(Front-end code change data)
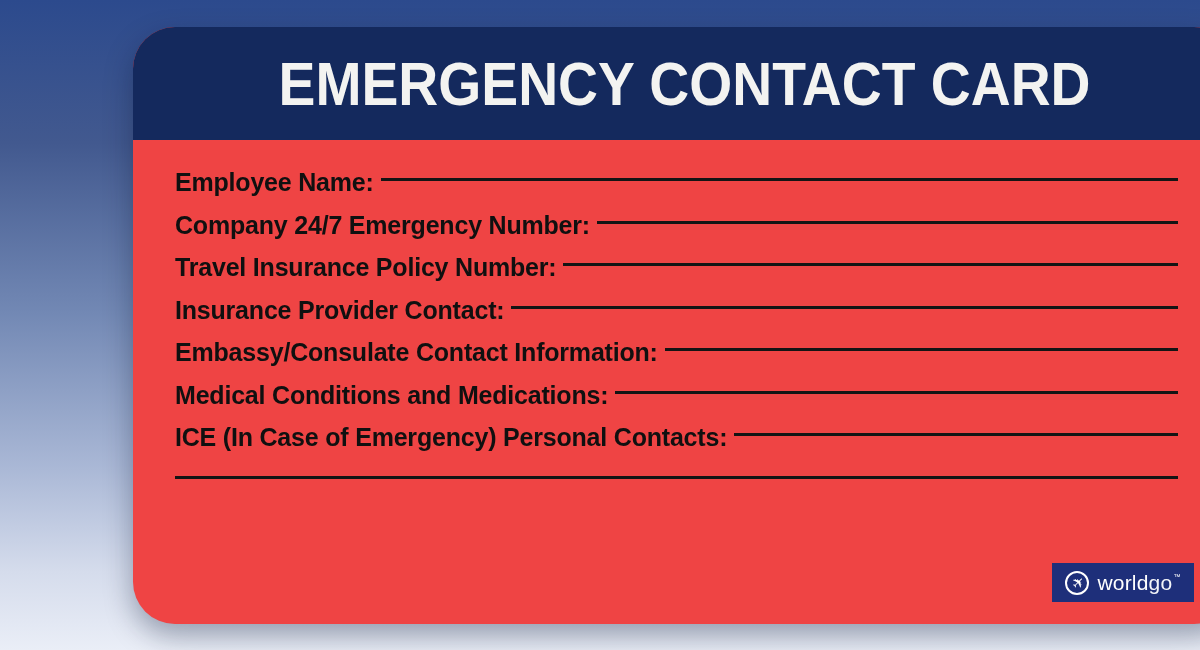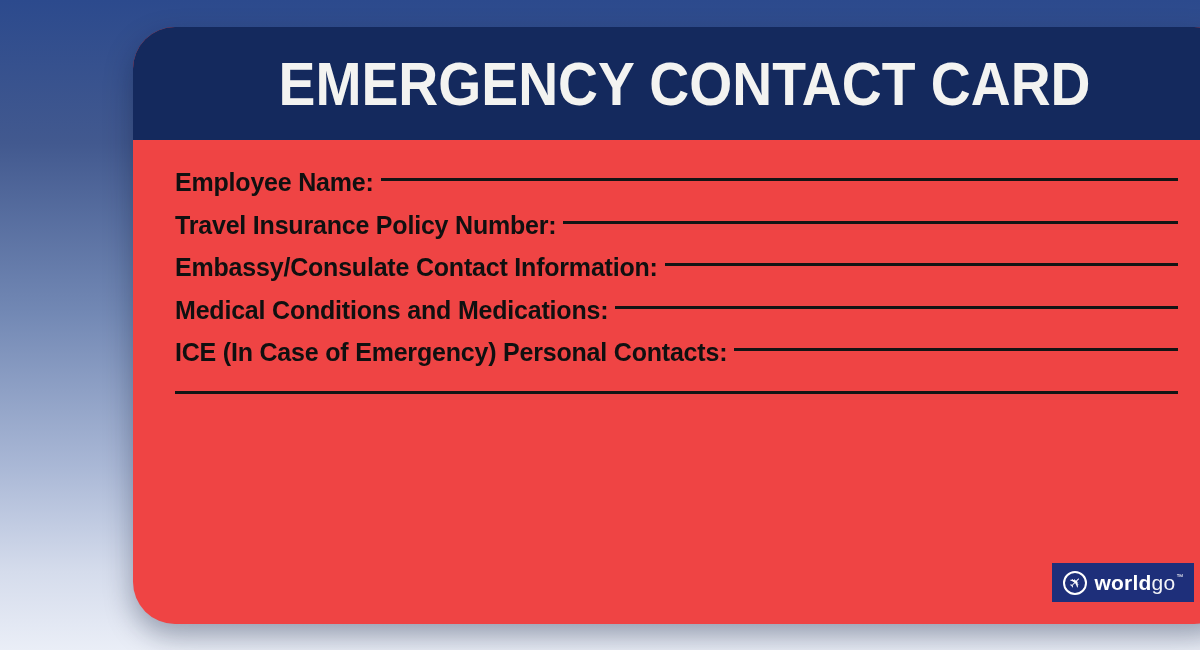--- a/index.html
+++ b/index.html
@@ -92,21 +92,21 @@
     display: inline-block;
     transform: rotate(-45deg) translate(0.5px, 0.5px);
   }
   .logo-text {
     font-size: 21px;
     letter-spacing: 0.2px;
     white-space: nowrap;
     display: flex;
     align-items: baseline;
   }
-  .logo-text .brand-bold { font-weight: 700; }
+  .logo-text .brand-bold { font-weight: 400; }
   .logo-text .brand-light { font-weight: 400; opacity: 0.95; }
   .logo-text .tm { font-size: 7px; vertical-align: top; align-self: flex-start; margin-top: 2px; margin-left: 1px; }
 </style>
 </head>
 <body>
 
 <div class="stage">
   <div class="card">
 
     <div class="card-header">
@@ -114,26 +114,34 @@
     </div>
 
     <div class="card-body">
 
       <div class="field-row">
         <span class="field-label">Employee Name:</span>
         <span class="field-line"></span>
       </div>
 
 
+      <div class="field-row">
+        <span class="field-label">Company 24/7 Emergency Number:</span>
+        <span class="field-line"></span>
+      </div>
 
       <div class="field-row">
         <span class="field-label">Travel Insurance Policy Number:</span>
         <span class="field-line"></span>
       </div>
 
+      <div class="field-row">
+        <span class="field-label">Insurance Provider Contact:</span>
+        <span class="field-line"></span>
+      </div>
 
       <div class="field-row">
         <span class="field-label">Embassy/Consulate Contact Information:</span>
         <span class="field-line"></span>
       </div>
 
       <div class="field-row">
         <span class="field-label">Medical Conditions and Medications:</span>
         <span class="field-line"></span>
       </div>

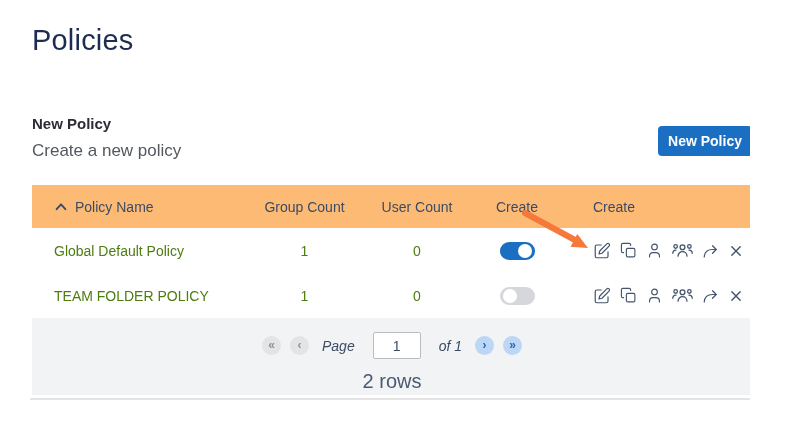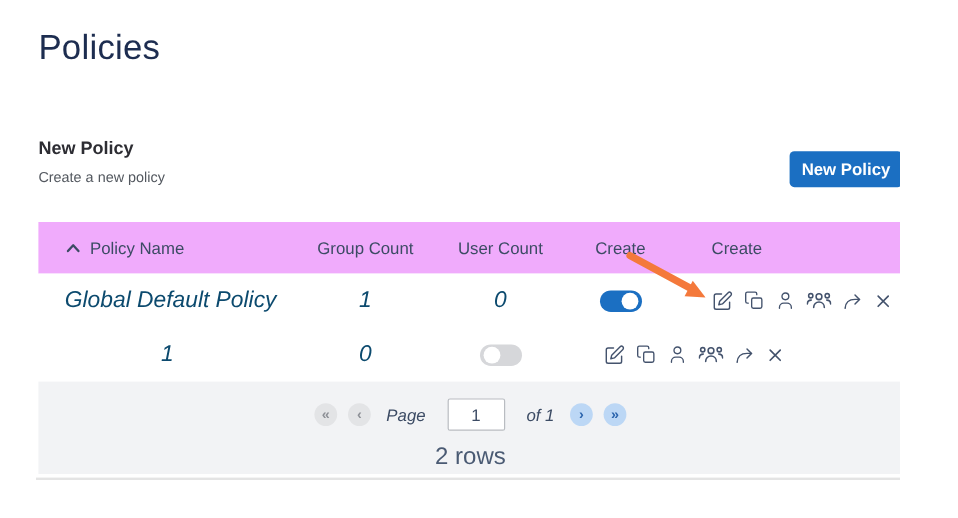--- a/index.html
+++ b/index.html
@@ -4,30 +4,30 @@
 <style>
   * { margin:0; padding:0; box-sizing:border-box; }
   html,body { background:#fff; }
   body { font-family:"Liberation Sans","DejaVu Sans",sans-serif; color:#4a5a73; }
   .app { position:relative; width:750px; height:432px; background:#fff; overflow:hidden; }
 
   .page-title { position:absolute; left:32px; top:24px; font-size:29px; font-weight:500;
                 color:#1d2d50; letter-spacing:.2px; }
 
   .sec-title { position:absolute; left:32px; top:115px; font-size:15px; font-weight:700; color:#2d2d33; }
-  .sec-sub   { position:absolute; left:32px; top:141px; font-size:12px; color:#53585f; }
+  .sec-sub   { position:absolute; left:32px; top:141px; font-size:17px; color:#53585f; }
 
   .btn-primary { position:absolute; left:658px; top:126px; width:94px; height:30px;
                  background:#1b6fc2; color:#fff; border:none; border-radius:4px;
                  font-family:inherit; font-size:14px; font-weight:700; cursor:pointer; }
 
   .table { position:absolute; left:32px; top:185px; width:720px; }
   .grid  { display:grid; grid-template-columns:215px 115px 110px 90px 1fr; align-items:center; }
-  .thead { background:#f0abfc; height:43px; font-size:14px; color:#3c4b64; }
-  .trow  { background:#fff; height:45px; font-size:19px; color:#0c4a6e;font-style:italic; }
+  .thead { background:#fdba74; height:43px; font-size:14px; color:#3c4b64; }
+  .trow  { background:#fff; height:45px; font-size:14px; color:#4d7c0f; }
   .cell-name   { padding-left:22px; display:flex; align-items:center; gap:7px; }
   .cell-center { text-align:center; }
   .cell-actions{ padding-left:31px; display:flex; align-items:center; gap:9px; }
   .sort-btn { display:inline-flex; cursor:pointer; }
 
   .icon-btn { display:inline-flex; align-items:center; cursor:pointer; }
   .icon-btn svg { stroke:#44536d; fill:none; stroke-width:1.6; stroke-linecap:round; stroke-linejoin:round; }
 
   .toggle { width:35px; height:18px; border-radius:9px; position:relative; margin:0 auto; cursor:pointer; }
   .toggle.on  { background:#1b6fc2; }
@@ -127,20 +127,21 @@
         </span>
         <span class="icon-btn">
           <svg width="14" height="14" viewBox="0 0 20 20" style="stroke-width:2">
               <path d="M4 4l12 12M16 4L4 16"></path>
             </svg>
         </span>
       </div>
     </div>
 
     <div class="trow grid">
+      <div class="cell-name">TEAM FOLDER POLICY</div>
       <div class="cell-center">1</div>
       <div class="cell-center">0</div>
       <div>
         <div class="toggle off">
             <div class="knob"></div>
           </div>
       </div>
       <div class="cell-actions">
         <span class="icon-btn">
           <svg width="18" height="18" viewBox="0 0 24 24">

# WORK TO COMPLETE:
Please reproduce the lines from the line with "position:relative; width:750px; height:432px;" to the line with "display:grid; grid-template-columns:215px 115px", both ends included, exactly as they appear above.

# RESULT OF THE EXERCISE:
   .app { position:relative; width:750px; height:432px; background:#fff; overflow:hidden; }
 
   .page-title { position:absolute; left:32px; top:24px; font-size:29px; font-weight:500;
                 color:#1d2d50; letter-spacing:.2px; }
 
   .sec-title { position:absolute; left:32px; top:115px; font-size:15px; font-weight:700; color:#2d2d33; }
-  .sec-sub   { position:absolute; left:32px; top:141px; font-size:12px; color:#53585f; }
+  .sec-sub   { position:absolute; left:32px; top:141px; font-size:17px; color:#53585f; }
 
   .btn-primary { position:absolute; left:658px; top:126px; width:94px; height:30px;
                  background:#1b6fc2; color:#fff; border:none; border-radius:4px;
                  font-family:inherit; font-size:14px; font-weight:700; cursor:pointer; }
 
   .table { position:absolute; left:32px; top:185px; width:720px; }
   .grid  { display:grid; grid-template-columns:215px 115px 110px 90px 1fr; align-items:center; }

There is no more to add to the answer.